Over 40 ancient star mounds have been discovered in the bush near Aoa. Village chiefs believe these elevated stone platforms were used in the ancient chiefly sport of pigeon-snaring. Archeologists believe they served as military lookouts due to their placement at strategic vantage points, perhaps as a military lookout for enemy canoes. Besides the star mounds, lepita pottery has been discovered in Aoa. Some estimates date some of the potshards discovered here to 2000 BCE, while most of the scientific community dates them to 500 BCE. The Department of Tourism operated a camp site here complete with showers and barbecue facilities. The campsite was however closed as of 1994.

It is one of few places in American Samoa with remaining patches of mangrove forest. The largest such forests are found in Nu'uuli and Leone.

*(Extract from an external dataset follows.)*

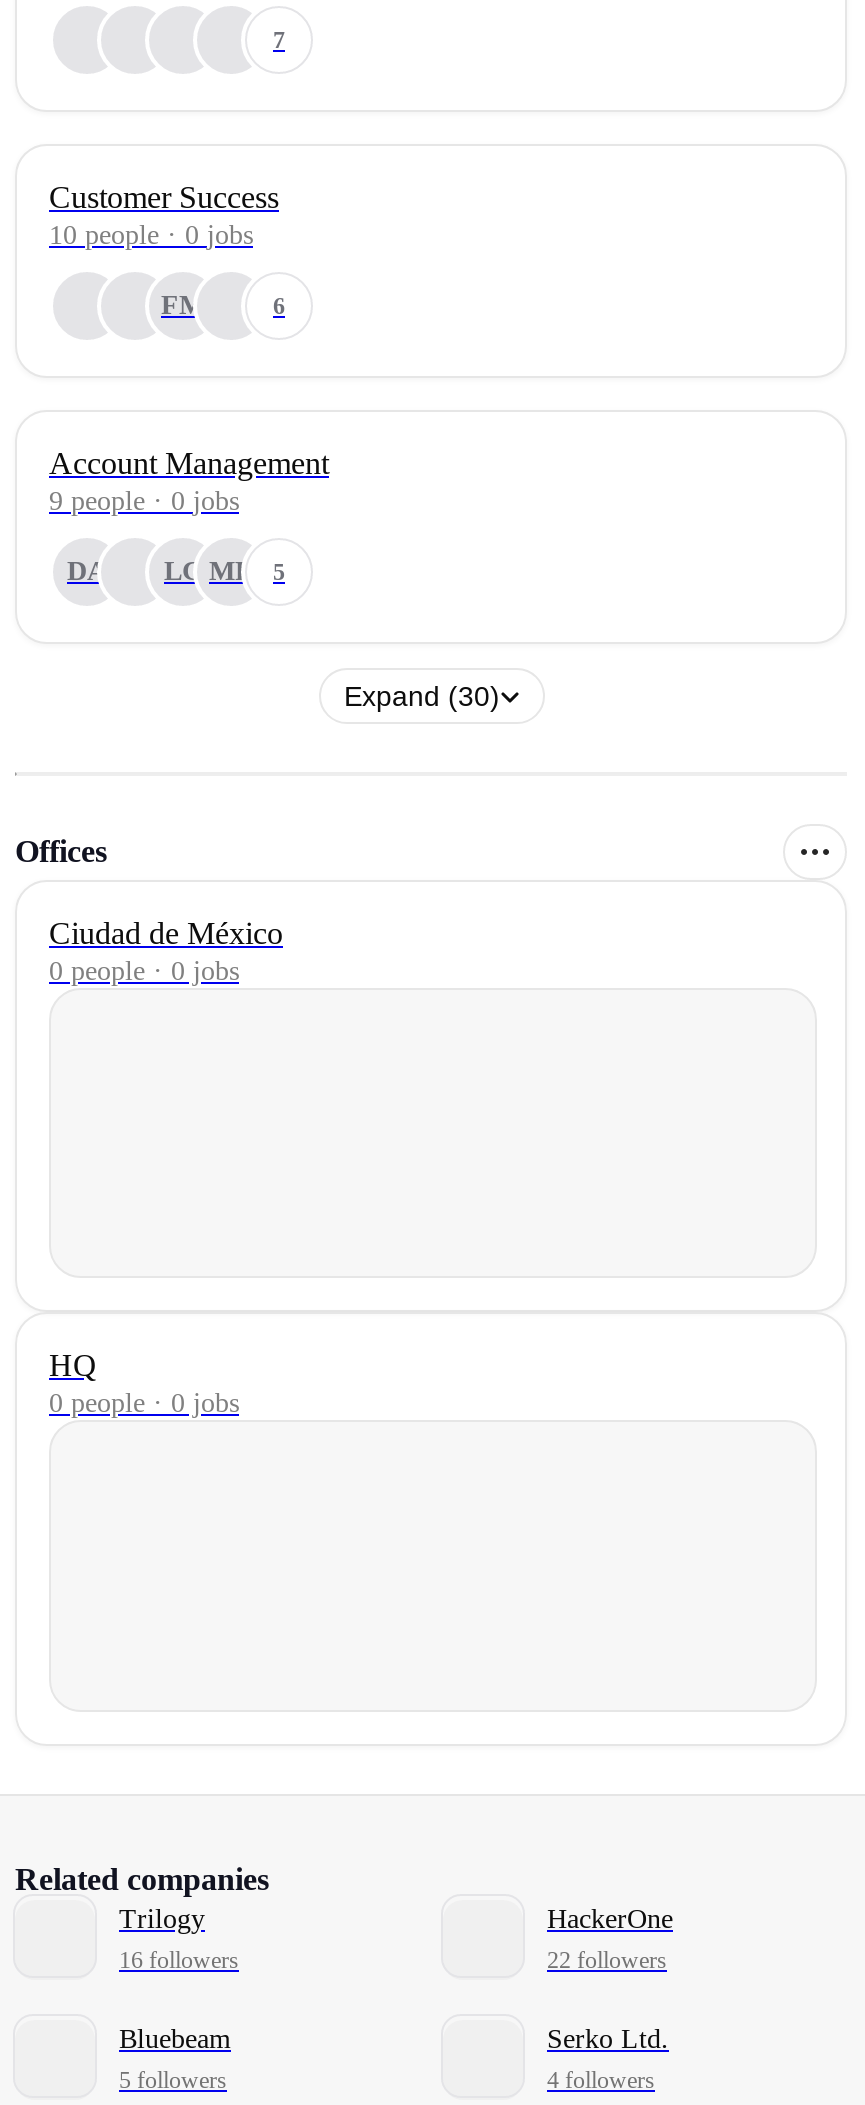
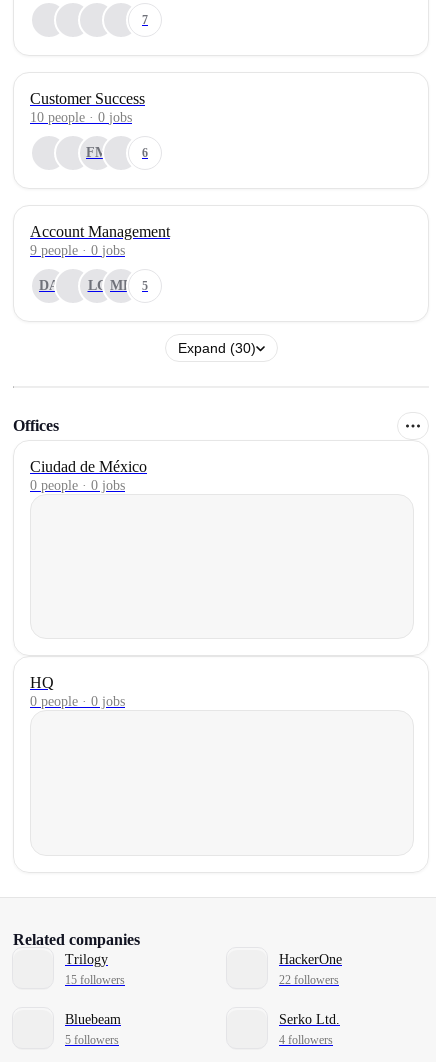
- 16 followers
+ 15 followers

Aoa is adjacent to Faalefu, a neighboring village which shares Aoa Bay.

History
In 1942, Austrian immigrant to the U.S., Karl Paul Lippe, was billeted in the village of Aoa. He had joined the U.S. Marine Corps and was sent to the Samoan Islands. In the village of Aoa, Lippe was embraced by High Chief Logo, who asked him to move into his fale. Eventually, Lippe fell in love with Malele, the chief's daughter. At the time the young Marine was called off to war, his wife was pregnant. After World War II, he made an attempt to visit American Samoa, but was told no one was allowed to settle in the islands without the Naval Governor's permission. His request was initially denied but was later accepted when he managed to get in contact with the Chief of Naval Operations in Washington.

Geography
The steep and mountainous terrain of the northern coast separates the villages along this coast from Pago Pago and other Tutuila villages. A narrow and unpaved road (as of 1975) connects Aoa with its neighboring villages.